Mum menatap Dad sebentar, kemudian berbicara lagi, "Kenapa kau tidak mencoba keluar dan hang out dengan temanmu? Cuacanya menyenangkan hari ini."

"Aku tidak tertarik."

"Logan," mulai Dad, dia meletakkan koran yang pura-pura dibacanya dan menatapku sekarang, "Aku tahu ini berat bagimu, Nak. Aku mengerti kau masih berduka. Tapi ini sudah hampir tiga bulan sejak Hayley—"

Hentikan.

"—Dad, please. Tolong. Kumohon, hentikan. Bisakah kita tidak membicarakan-nya?"

Aku tidak tahan. Aku masih tidak bisa membicarakan hal itu.

"Logan, dengar..."

"Tidak." suaraku tersendat, gumpalan tangis mulai terbentuk di tenggorokanku.

Astaga, aku benar-benar pengecut.

Aku menelan gumpalan tangis itu dan berucap, "Aku tidak apa-apa. Tapi, tolong. Jangan membicarakan hal itu. Please."

"Ini sudah tiga bulan, Nak. Kau tidak bisa terus menerus mengurung dirimu dan tenggelam dalam kesedihan. Aku tahu itu berat, aku paham. Jangan begini, Logan. Kami menyayangimu."

Aku hanya diam.

Aku tahu sikapku selama tiga bulan terakhir ini benar-benar mengkhawatirkan.

Tapi aku tidak bisa mengontrolnya.


Aku tidak bisa menghentikan diriku sendiri untuk tidak bersikap konyol seperti itu.

Aku tahu orang tuaku menyayangiku.

Aku tahu mereka mengkhawatirkanku, terutama karena usaha mereka membawaku ke psikiater tidak membuahkan hasil apapun.

"Logue... apakah kau tidak ingin kembali menjalani hidupmu?" tanya Dad.

Tentu saja aku ingin.

Aku ingin melupakan segala kejadian itu.

Aku ingin terbebas dari rasa kehilangan dan rasa bersalah yang menggerogotiku.

Tapi aku harus apa?

Semua harapan seolah sudah jauh dari jangkauanku.

Aku bahkan tidak tahu lagi apa artinya bahagia.

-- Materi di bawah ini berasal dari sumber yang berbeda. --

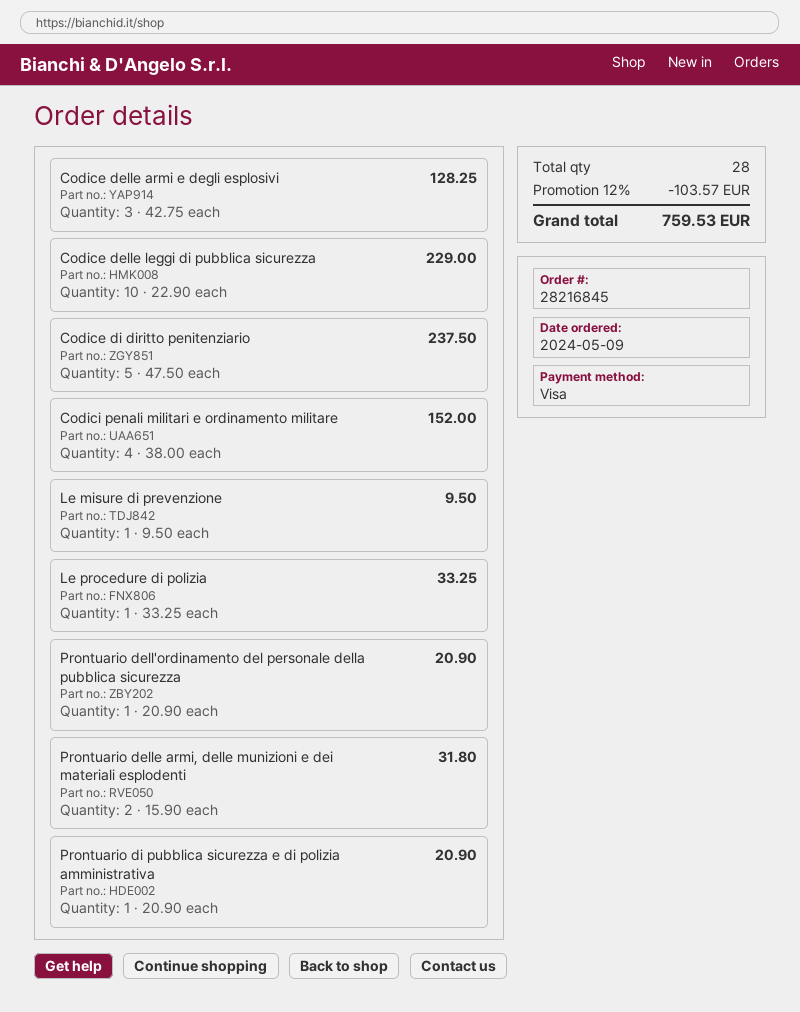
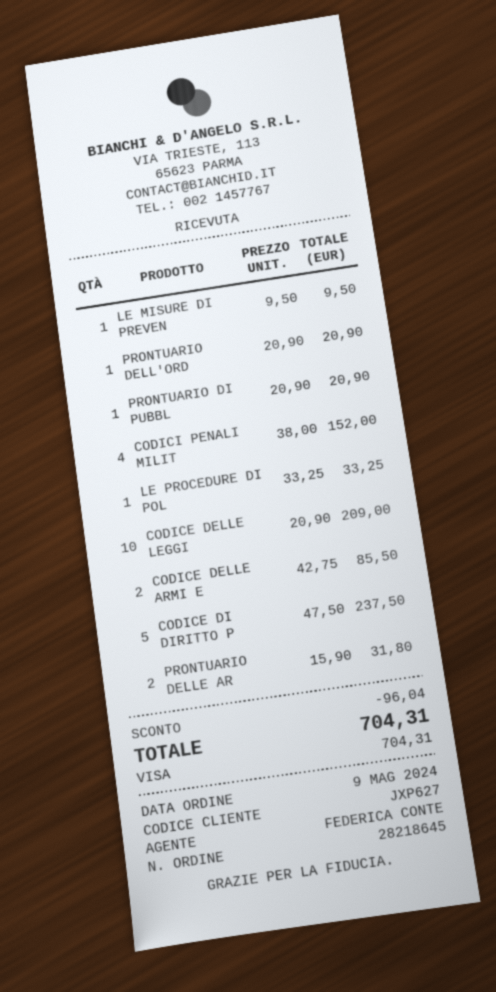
order number: 28216845 -> 28218645
Codice delle armi e degli esplosivi: 3 x 42.75 = 128.25 -> 2 x 42.75 = 85.50
Codice delle leggi di pubblica sicurezza: 10 x 22.90 = 229.00 -> 10 x 20.90 = 209.00
discount: 103.57 -> 96.04
total: 759.53 -> 704.31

Aku menatap wajah kedua orang tuaku. Menatap kekhawatiran dan kesedihan yang membayang di wajah mereka.

I'm so sorry.

"Aku tidak tahu lagi apa yang harus aku lakukan."

Tangan Mum meraih tanganku, "Let us help you, Logan."

Mungkin memang seharusnya aku membiarkan mereka membantuku.

Aku menghembuskan nafas panjang dan memantapkan diri, "Okay."

Mum dan Dad tersenyum pada satu sama lain.

Dan dari sanalah semua dimulai.

Mereka mendaftarkanku untuk mengikuti group therapy.